Penelope Fitzgerald’s novel “Offshore” introduces Maurice, a male prostitute living on the Battersea bank of the Thames. He is also known to be a huge buyer of stolen goods.

There is an ex-navy man named Richard whose boat is the biggest in the Reach. There is also a faithful but abandoned woman named Nenna, who has to take care of her two young children on the streets of the waterfront.

Surprisingly, it is the bland Nenna and her domestic predicament, which brings the community together into more comic and complex patterns.
Penelope writes a series of vignettes that explore the dynamics of a close-knit community that includes boat-living people and their contacts, friends, and relations that live on the land.

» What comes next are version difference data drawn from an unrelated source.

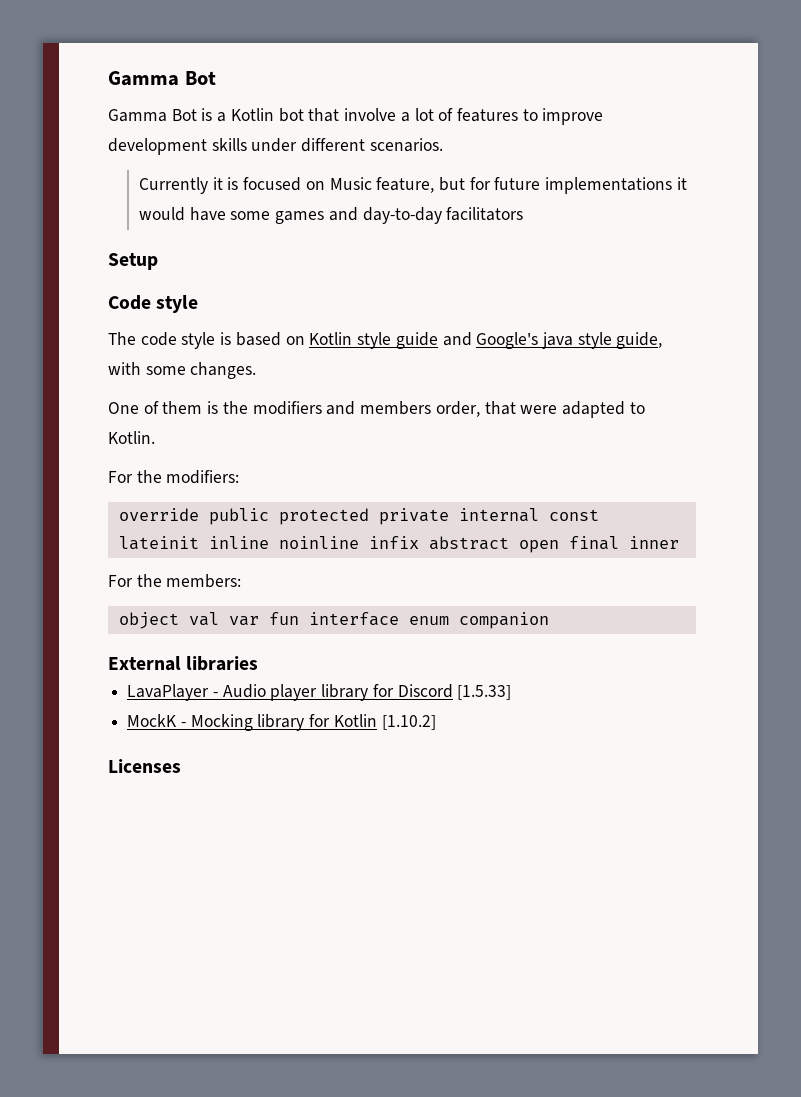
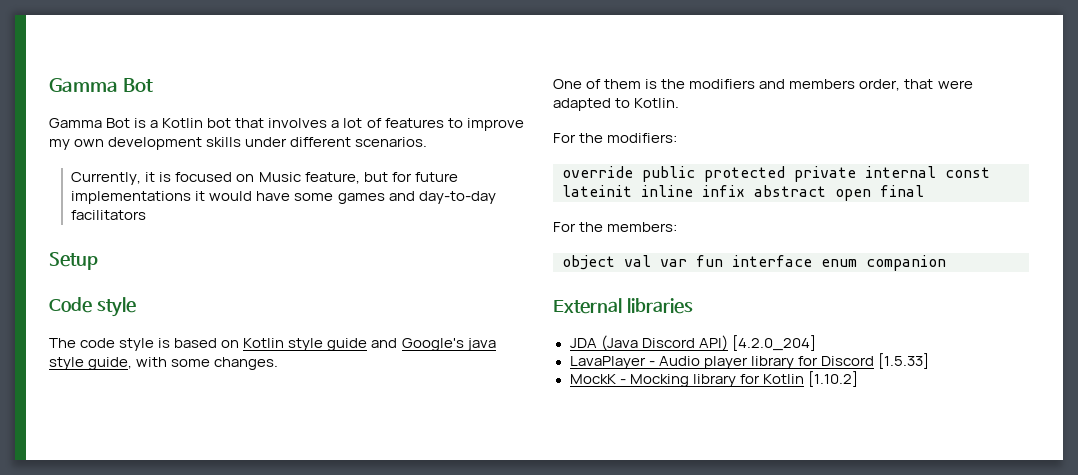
[344,108,397,121] involve -> [268,118,328,128] involves
(604, 116) none -> [49,139,105,150] my own
[138,177,208,194] Currently -> [71,172,142,185] Currently,
[278,536,359,549] noinline -> (693, 191) none
[628,536,679,549] inner -> (924, 191) none
(259, 663) none -> [569,335,816,351] // JDA (Java Discord API) [4.2.0_204]
[108,759,181,773] // Licenses -> (858, 379) none

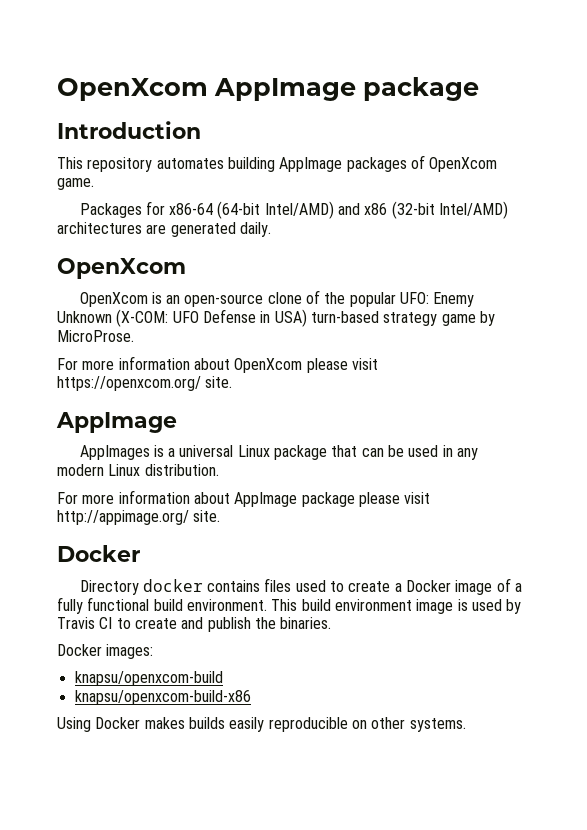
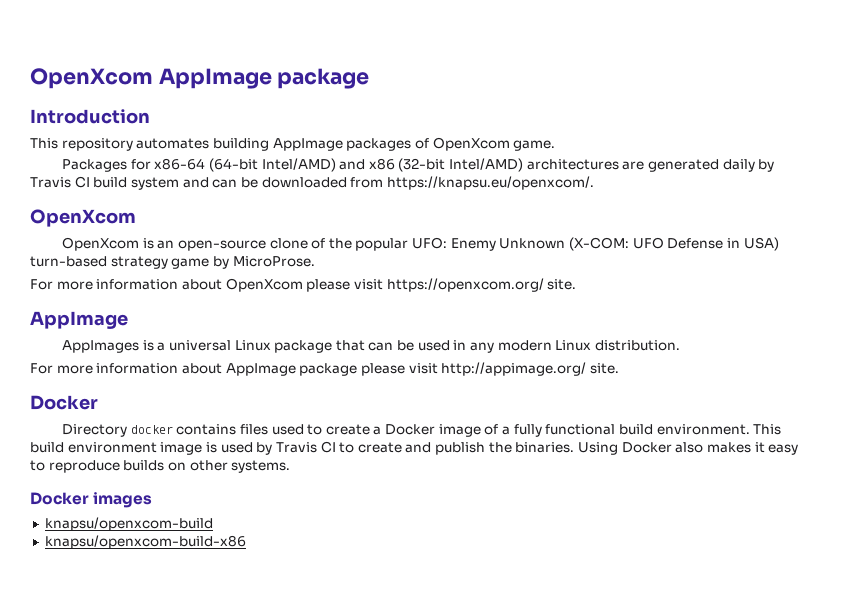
[239,222,271,237] daily. -> [722,159,775,172] [30,176,594,190] daily by Travis CI build system and can be downloaded from https://knapsu.eu/openxcom/.
[57,644,154,659] // Docker images: -> [578,442,799,455] [30,460,291,473] [30,492,153,508] Using Docker also makes it easy to reproduce builds on other systems. // Docker images
[57,717,466,732] // Using Docker makes builds easily reproducible on other systems. -> (246, 542) none

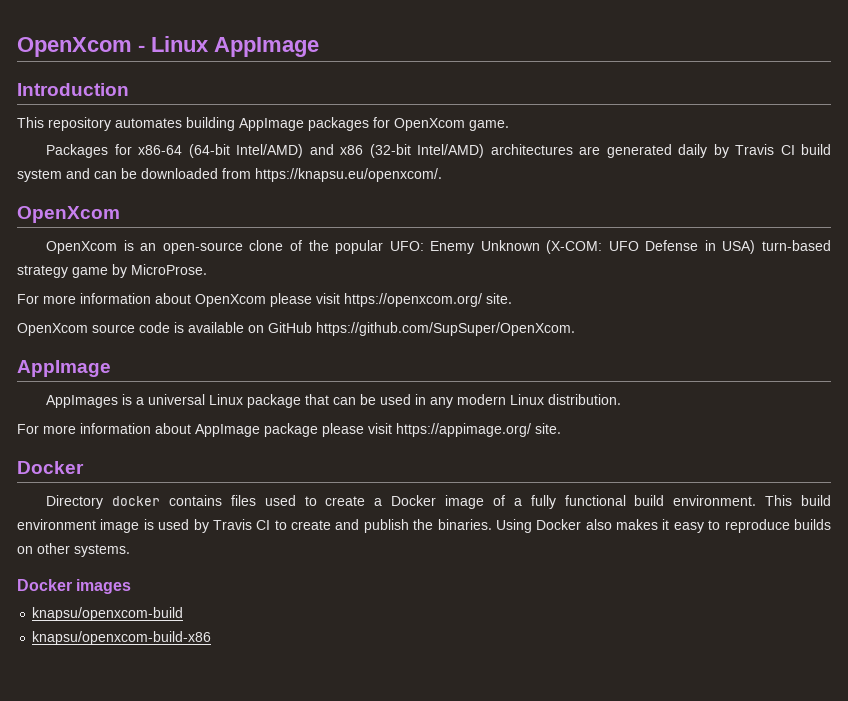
[30,68,370,89] OpenXcom AppImage package -> [17,36,319,57] OpenXcom - Linux AppImage
[414,138,429,149] of -> [373,117,390,128] for
(577, 284) none -> [17,322,575,336] // OpenXcom source code is available on GitHub https://github.com/SupSuper/OpenXcom.
[441,362,587,376] http://appimage.org/ -> [396,423,531,437] https://appimage.org/

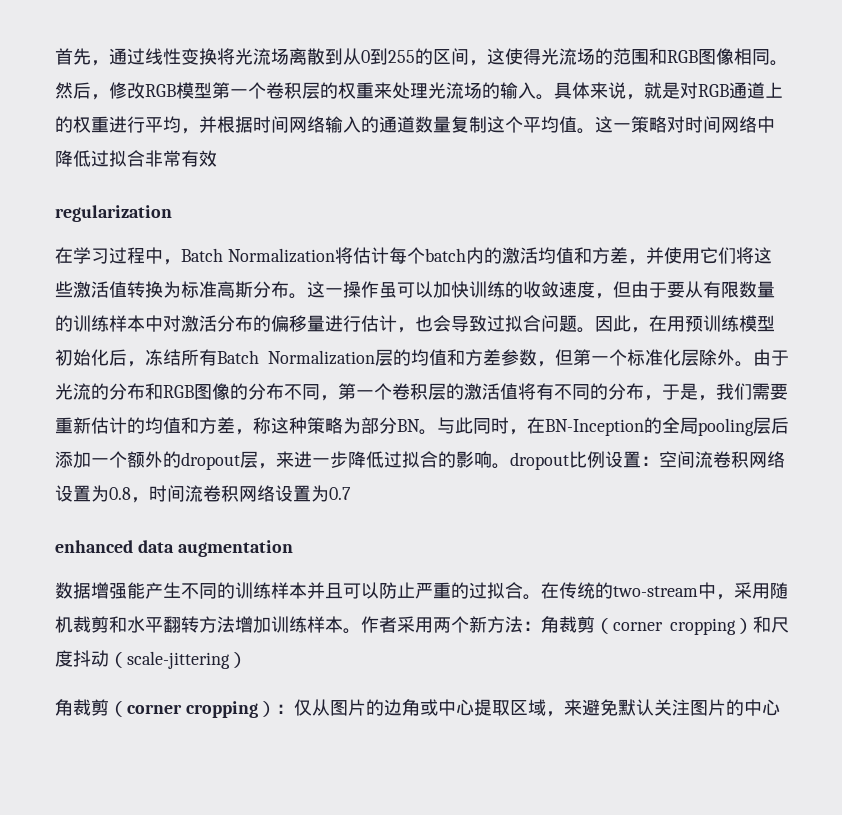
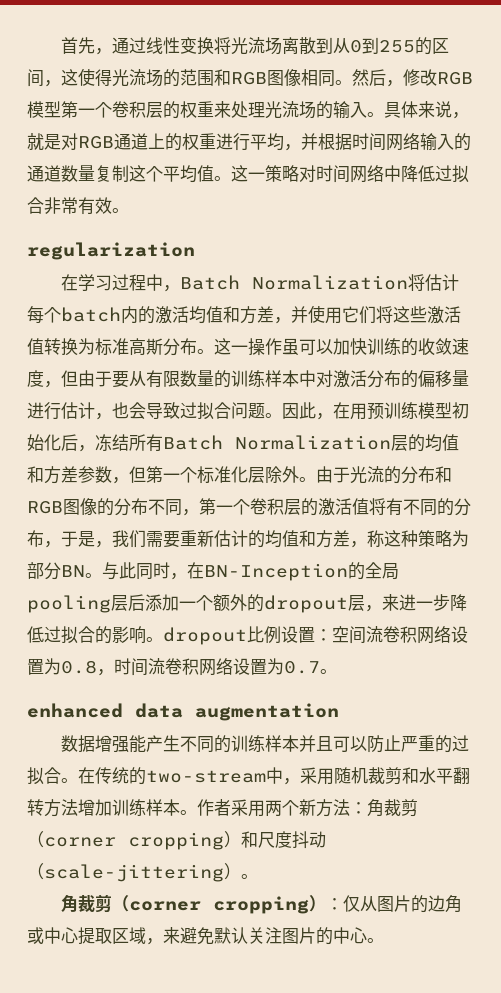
(217, 158) none -> [112,208,129,213] 。
(351, 493) none -> [320,669,337,674] 。
(247, 660) none -> [241,874,258,879] 。
(780, 707) none -> [367,938,384,943] 。

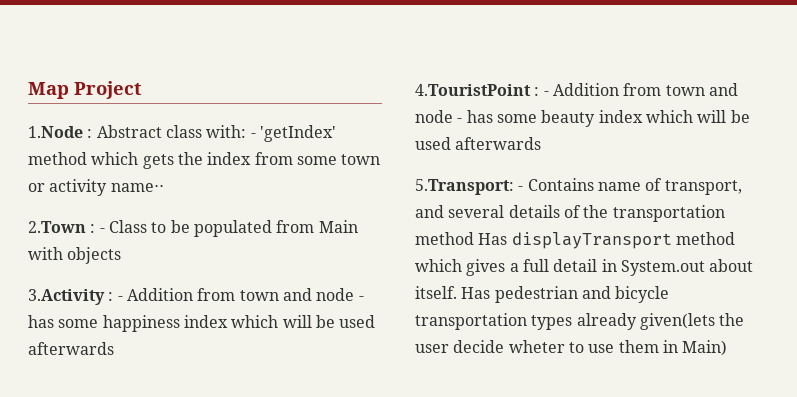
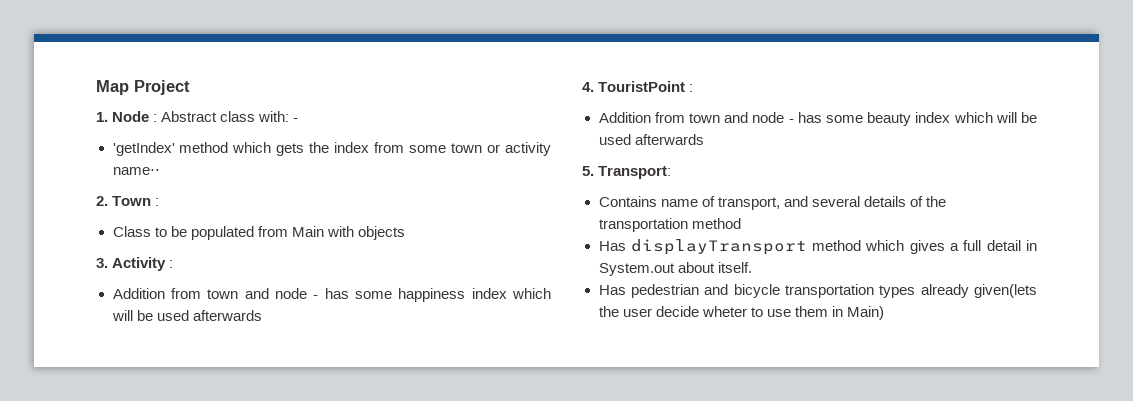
[28,126,83,138] 1.Node -> [96,111,150,122] 1. Node
(256, 135) none -> (299, 120) //
[28,221,105,233] 2.Town : - -> [96,196,160,206] 2. Town : //
[28,289,123,305] 3.Activity : - -> [96,257,174,271] 3. Activity : //
[415,84,549,96] 4.TouristPoint : - -> [582,81,694,92] 4. TouristPoint : //
[415,179,524,195] 5.Transport: - -> [582,166,672,179] 5. Transport: //
(474, 238) none -> (741, 223) //
(457, 292) none -> (752, 267) //

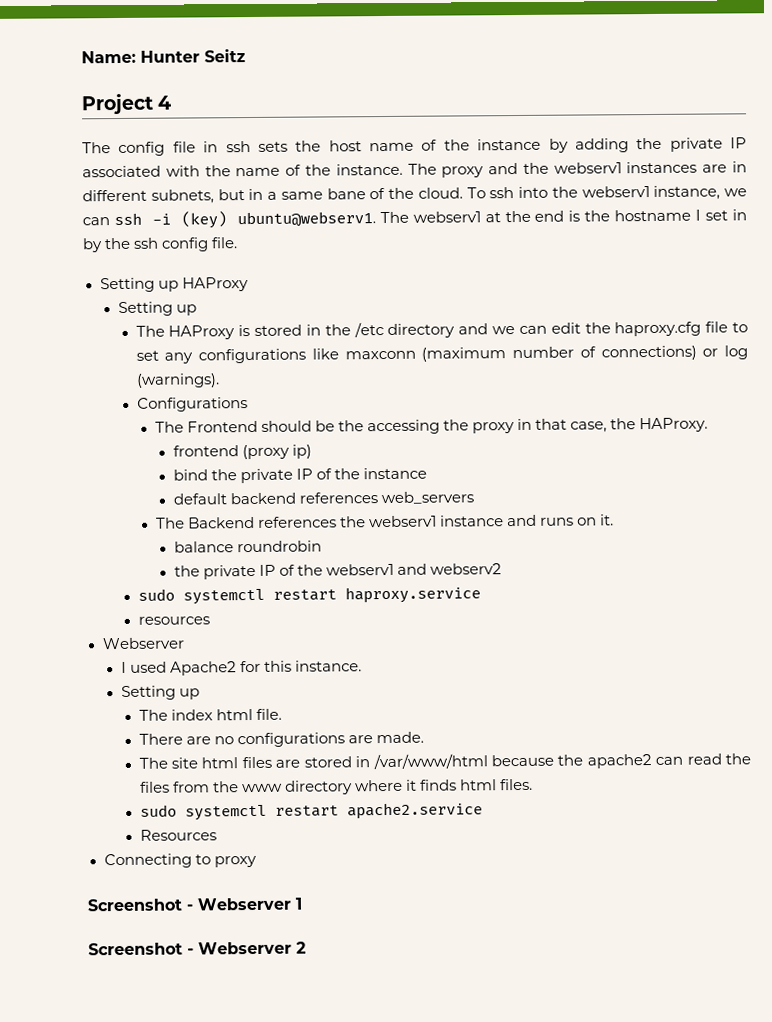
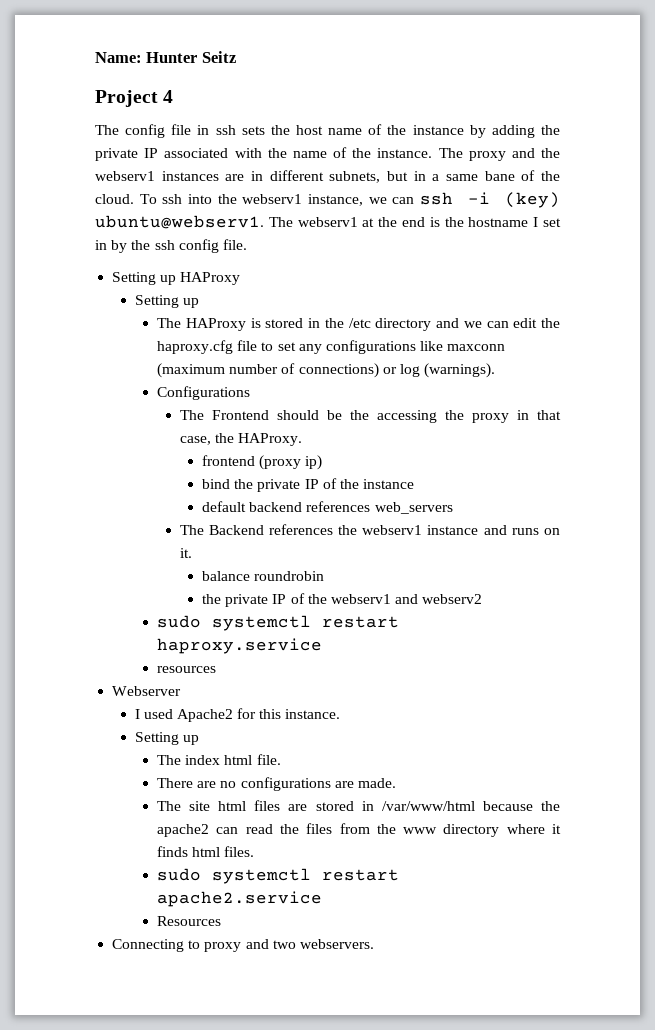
[87,897,302,912] [88,941,306,956] // Screenshot - Webserver 1 // Screenshot - Webserver 2 -> [245,939,374,949] and two webservers.

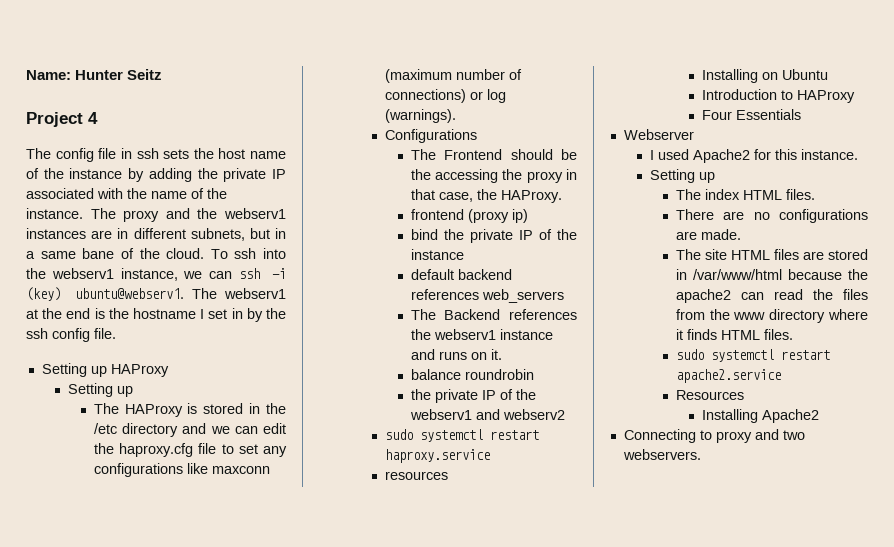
(217, 669) none -> [701,69,828,83] [701,89,855,103] [701,109,801,120] // Installing on Ubuntu // Introduction to HAProxy // Four Essentials
[224,754,281,765] html file. -> [742,189,815,200] HTML files.
[218,801,247,811] html -> [730,250,770,260] HTML
[192,847,221,857] html -> [720,330,760,340] HTML
(222, 921) none -> [701,409,819,423] // Installing Apache2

Set in a 1960s world, the work features some high-functioning individuals such as Richard. On the other hand, there are some who seem to be struggling to survive such as Willis, Maurice, and Nenna.

Martha and Tilda who are the latter’s daughters find themselves in between.

Penelope Fitzgerald’s novel “The Blue Flower,” tells the story of Fritz, real name Friedrich von Hardenberg.

The story is set in the latter half of the 18th century and chronicles his journey toward becoming one of his country’s biggest romantic poets.

Penelope creates a complex world of lovers, friends, and family as she also evokes the romantic era in all its moral ambiguity, intellectual voracity, and political turmoil.

“The Blue Flower” is an insightful look into genius while also being a witty, wry, and charming look into domestic life.

It is in the interactions between Fritz and his siblings, his high-strung mother, and his eccentric father that his genius really comes out.

Even what is a highly unlikely romantic liaison with Sophie von Kuhn the young woman in town somehow seems to make perfect sense.

It is a magical story that is at once deeply moving, sad, and funny as it explores the meaning of loss, love, life, and poetry.